• Before-and-after change records:
______________________________

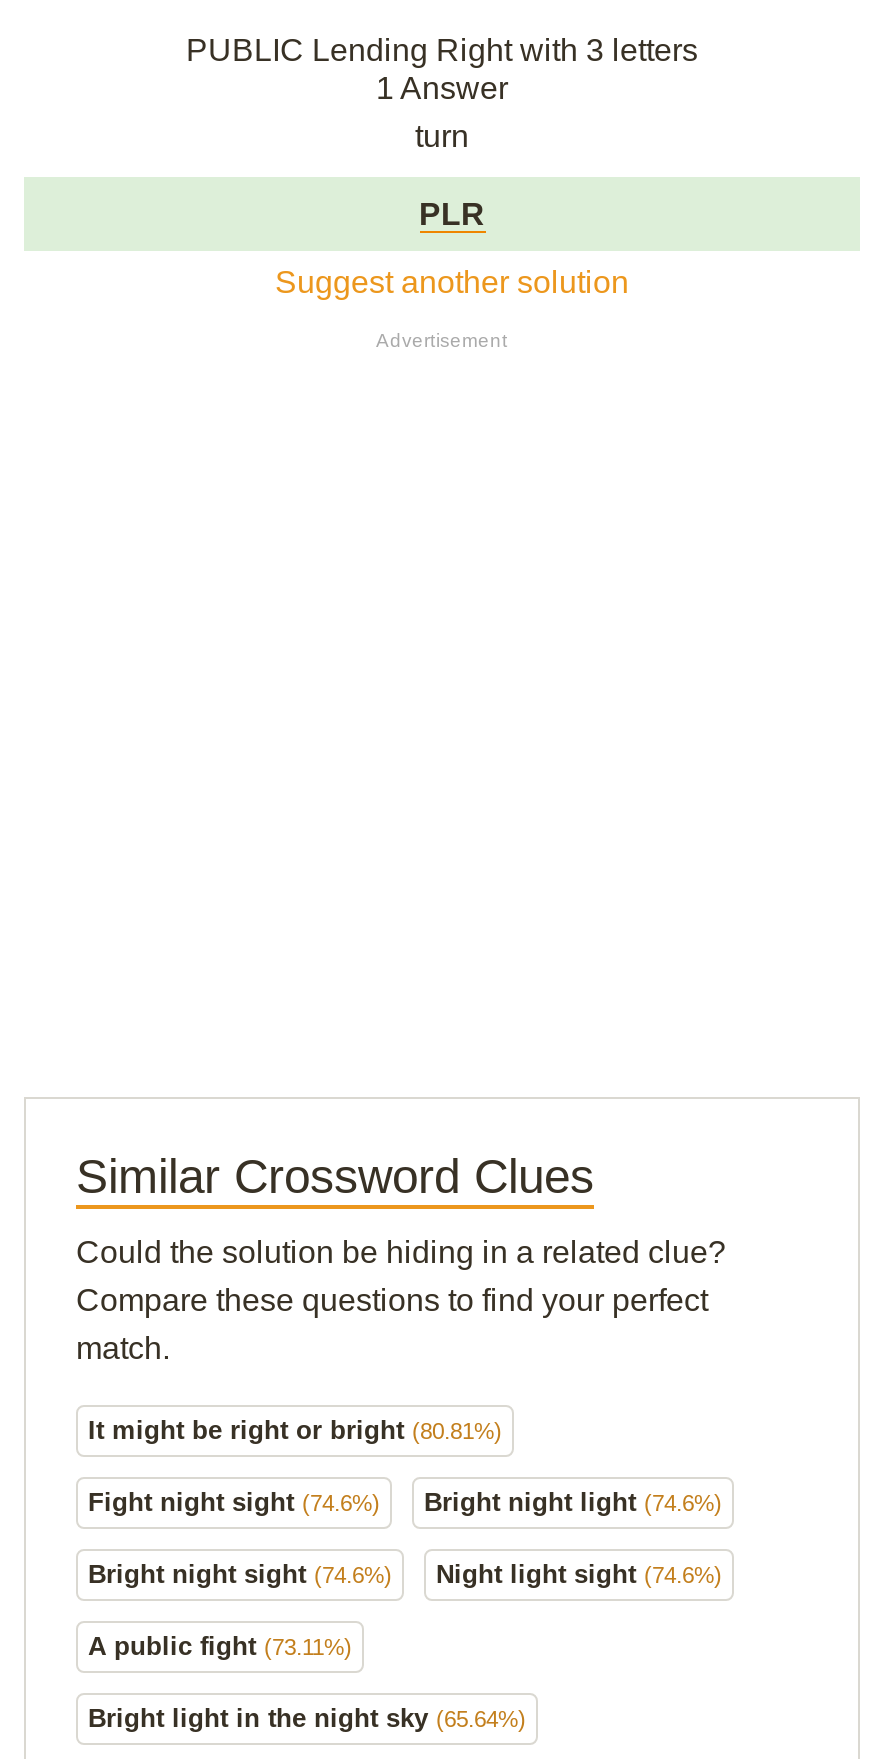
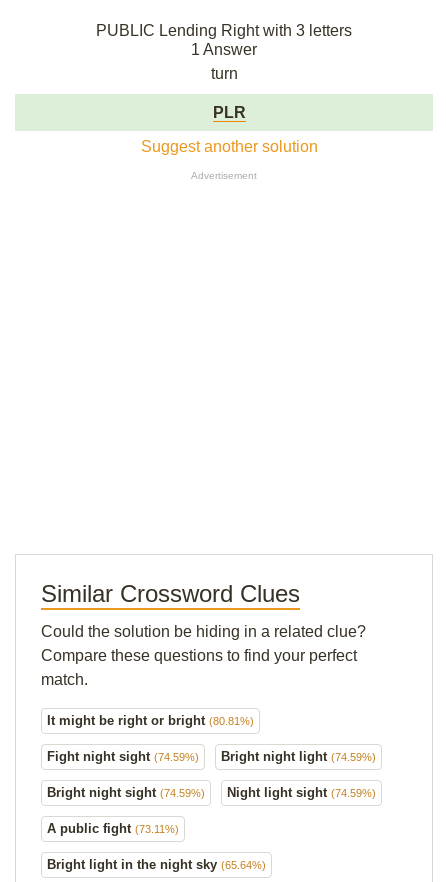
- Fight night sight (74.6%)
+ Fight night sight (74.59%)

- Bright night light (74.6%)
+ Bright night light (74.59%)

- Bright night sight (74.6%)
+ Bright night sight (74.59%)

- Night light sight (74.6%)
+ Night light sight (74.59%)
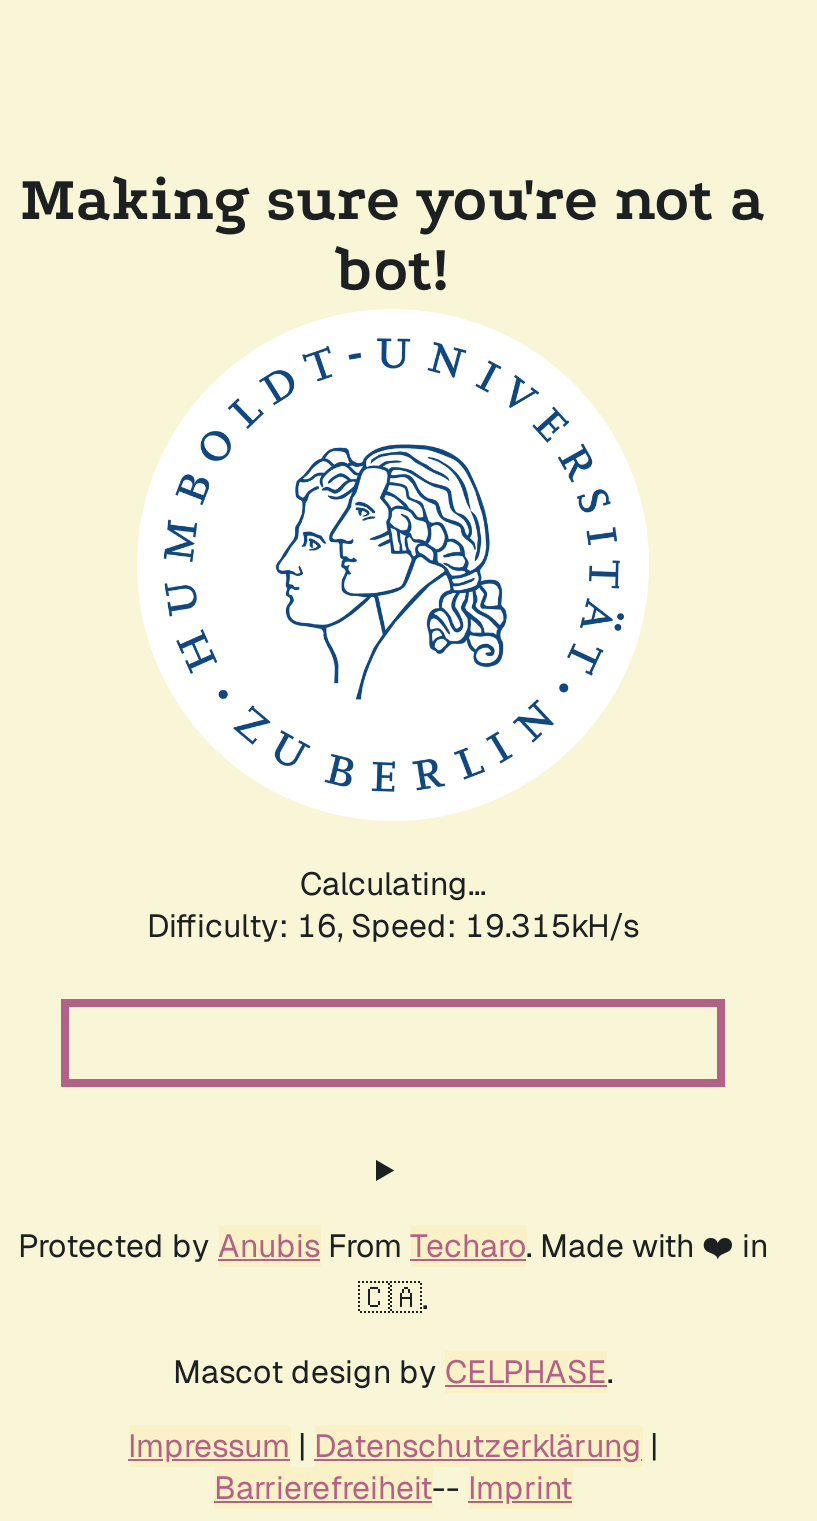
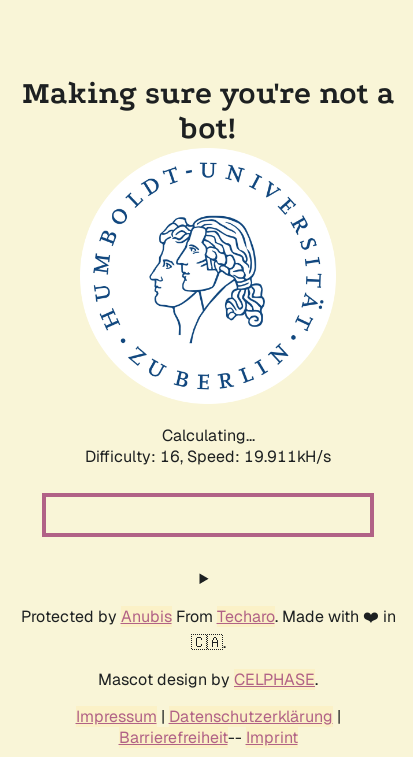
- Difficulty: 16, Speed: 19.315kH/s
+ Difficulty: 16, Speed: 19.911kH/s
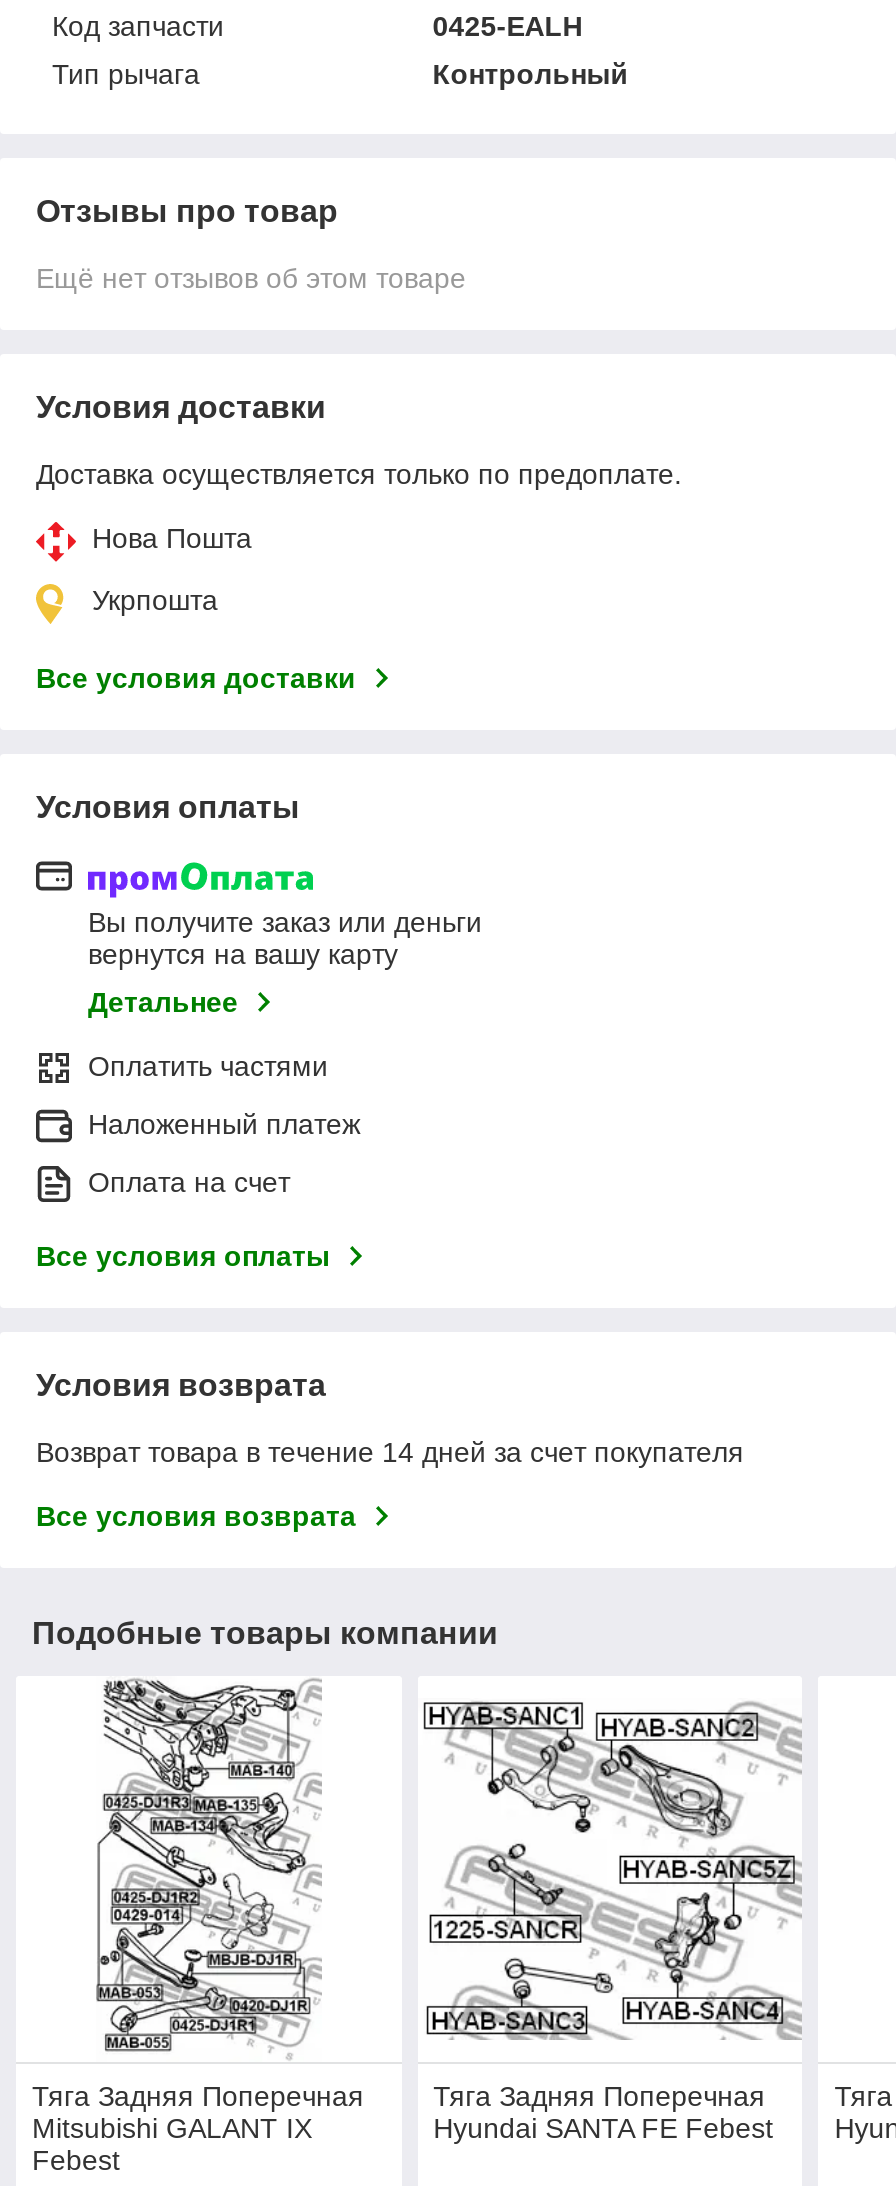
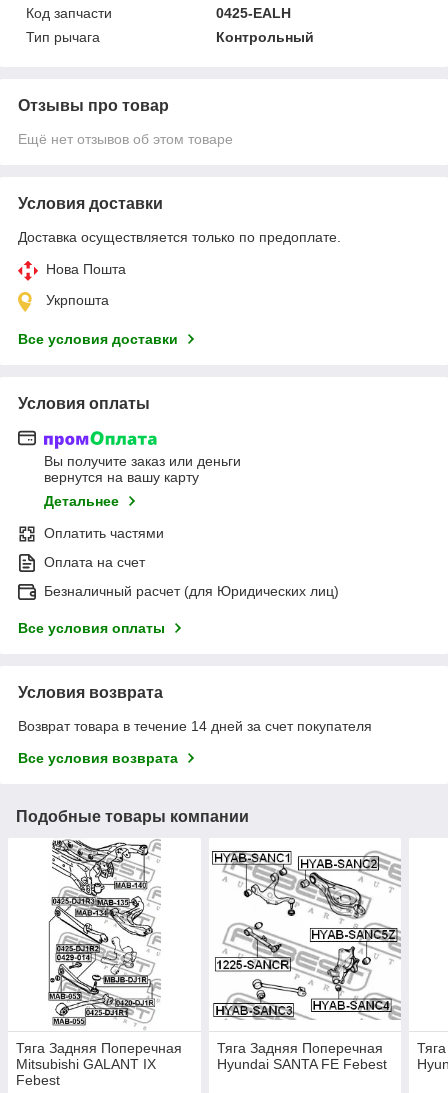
- Наложенный платеж

moved up: Оплата на счет

+ Безналичный расчет (для Юридических лиц)
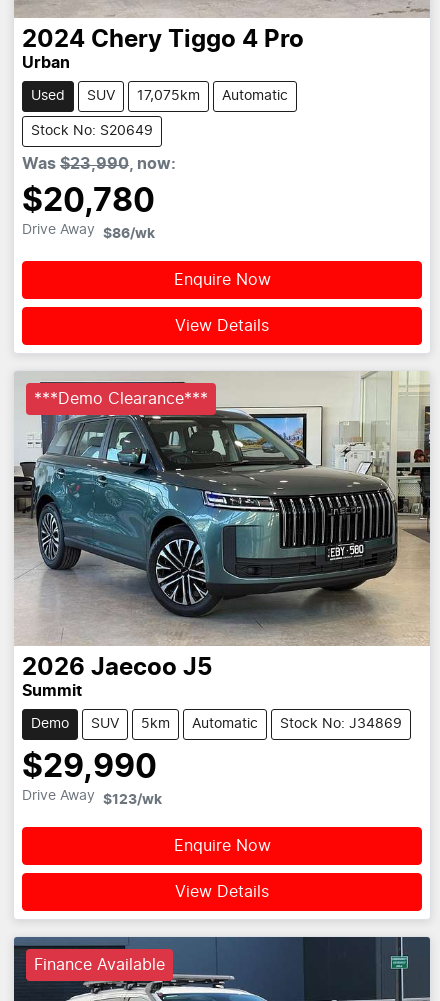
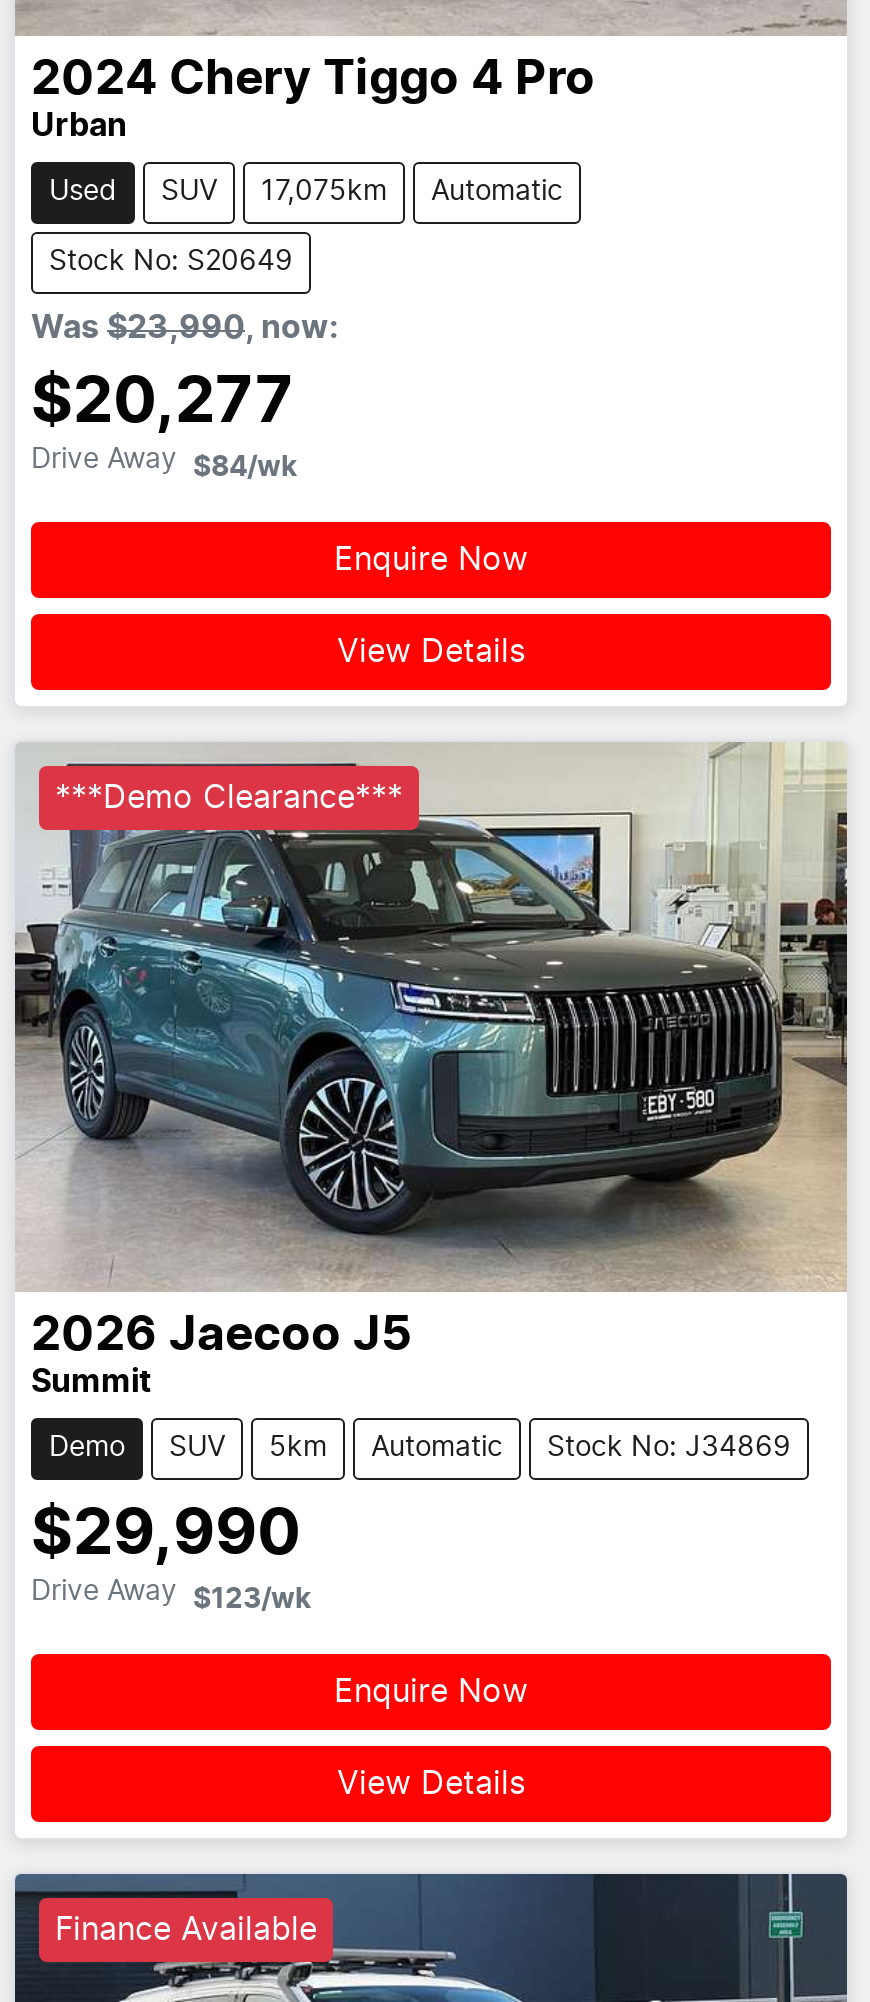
- $20,780
+ $20,277

- Drive Away $86/wk
+ Drive Away $84/wk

______________________________

• What to do: What's needed is an exact copy of every entry, free of pictures.

• Written solution:
- Fight night sight (74.6%)
+ Fight night sight (74.59%)

- Bright night light (74.6%)
+ Bright night light (74.59%)

- Bright night sight (74.6%)
+ Bright night sight (74.59%)

- Night light sight (74.6%)
+ Night light sight (74.59%)
- Difficulty: 16, Speed: 19.315kH/s
+ Difficulty: 16, Speed: 19.911kH/s
- Наложенный платеж

moved up: Оплата на счет

+ Безналичный расчет (для Юридических лиц)
- $20,780
+ $20,277

- Drive Away $86/wk
+ Drive Away $84/wk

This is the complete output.